The French Revolution touches the hearts of progressive intellectuals. Wollstonecraft receives praise for her A Vindication of the Rights of Man, wherein she defends the principles of the revolution – the freedom and equality of every human being. But especially, the later published A Vindication of the Rights of Woman is still well known today. 

In this, Wollstonecraft claims that the ideas of the revolution are also applicable for females. The male revolutionaries had not stopped to think about this. Even the revolutionary philosophers such as Jean-Jacques Rousseau wrote that education for females was not necessary, because they are superficial and weak. Nonsense, says Wollstonecraft. It is exactly because of the lack of education that females are superficial. Girls are taught to behave themselves like obedient dogs, like spaniels. 

Wollstonecraft leaves for post-revolution France and begins a fateful relationship with the American adventurer, Gilbert Imlay. After the birth of their child, Fanny, he leaves her. Once back in London, Wollstonecraft tries to end her own life by jumping in the Thames, but a passerby rescues her. 

Later she marries the renowned liberal philosopher, William Godwin. She passes away during the birth of their second child, Mary. Godwin writes to a friend that he is certain he shall never again know happiness. Daughter Mary later marries English poet, Percy Shelly; at age 19 she writes Frankenstein.

Tuesday, November 1, 2011

Formal Fawcetts fall for first feminist

The Fawcett Society wishes to find out more about Mary Wollstonecraft, and you are all invited: a week today, Tuesday 8 November, 7pm at Newington Green Unitarian Church, where Mary was radicalised. Dress warmly. The official announcement of this free, open, public meeting is here.

Technically, it is not Fawcett itself that will be soaking up the Wollstonecraft atmosphere that evening, but the East London branch, possibly with their North London sisters. (No doubt they will all take turns, sitting in Mary's pew.) Why do I call the Fawcetts "formal", aside from my woeful weakness for alliteration and allied alphabetical amusements? (And MW wasn't strictly speaking the first feminist.) Because they are the respectable face of British feminism, so much so that they don't even use the f-word. "Fawcett is the UK’s leading campaign for equality between women and men. Where there's an inequality gap between women and men we're working to close it." They lobby Parliament -- effectively.
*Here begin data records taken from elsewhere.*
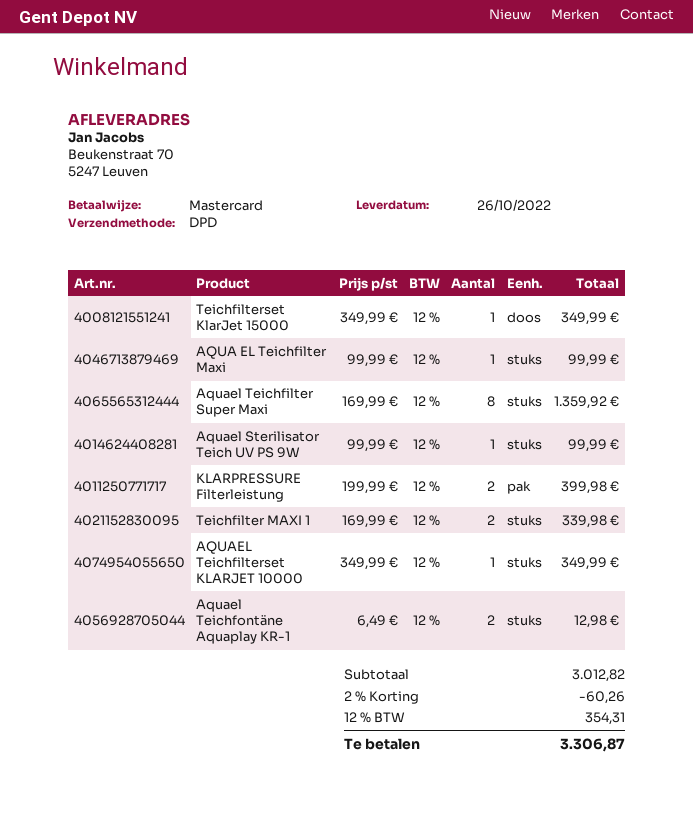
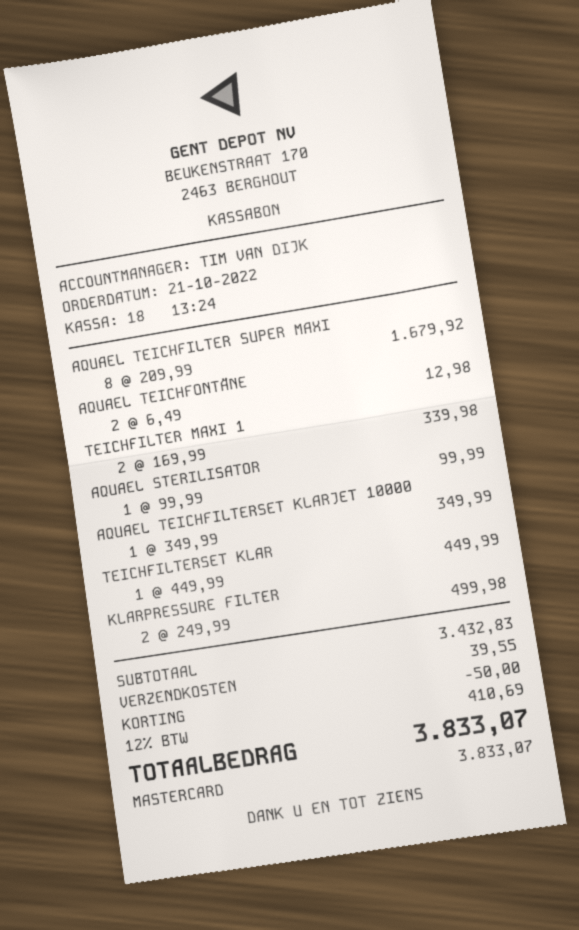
Teichfilterset KlarJet 15000: 1 x 349.99 = 349.99 -> 1 x 449.99 = 449.99
AQUA EL Teichfilter Maxi: 1 x 99.99 = 99.99 -> none
Aquael Teichfilter Super Maxi: 8 x 169.99 = 1359.92 -> 8 x 209.99 = 1679.92
KLARPRESSURE Filterleistung: 2 x 199.99 = 399.98 -> 2 x 249.99 = 499.98
subtotal: 3012.82 -> 3432.83
discount: 60.26 -> 50.00
shipping: none -> 39.55
tax: 12% = 354.31 -> 12% = 410.69
total: 3306.87 -> 3833.07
They wear suits and ballgowns, metaphorically and for all I know literally, and they Get Things Done. All power to them. 
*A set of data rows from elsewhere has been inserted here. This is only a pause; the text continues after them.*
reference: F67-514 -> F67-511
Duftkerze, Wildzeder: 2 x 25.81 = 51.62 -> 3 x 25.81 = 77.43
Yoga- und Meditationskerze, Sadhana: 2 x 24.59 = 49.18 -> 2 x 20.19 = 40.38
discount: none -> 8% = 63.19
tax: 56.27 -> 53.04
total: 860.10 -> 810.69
As consummate campaigner and secular saint (enough already! - Ed.) Peter Tatchell pointed out, street activists recognise the value of committed negotiators who can get inside the establishment and talk to the power brokers in language they understand. What those who risk arrest don't like is when the besuited intermediaries ignore or belittle their contribution. Without OutRage! noisily and creatively demonstrating, Stonewall wouldn't have had its phone calls to MPs returned, or so went his argument. OutRage! acknowledged this interdependence but Stonewall didn't, or so he said, way back when. See Animal Liberation Front and RSPCA; see Black Power and the civil rights movement; see toffee-hammer-wielding suffragettes and patriotic patient persistent (I said stop! -Ed.) suffragists. I don't know the precise parallel to gender issues -- Riot Grrrls got co-opted into commercial music*, Guerrilla Girls never made it to the National Gallery -- but at any rate, Fawcett is the Stonewall of feminism, and they do what they do very well. "We make real differences in women’s lives by creating awareness, leading debate and driving change. Our lobbying power means we have real influence right at the top of UK politics and among those who make decisions."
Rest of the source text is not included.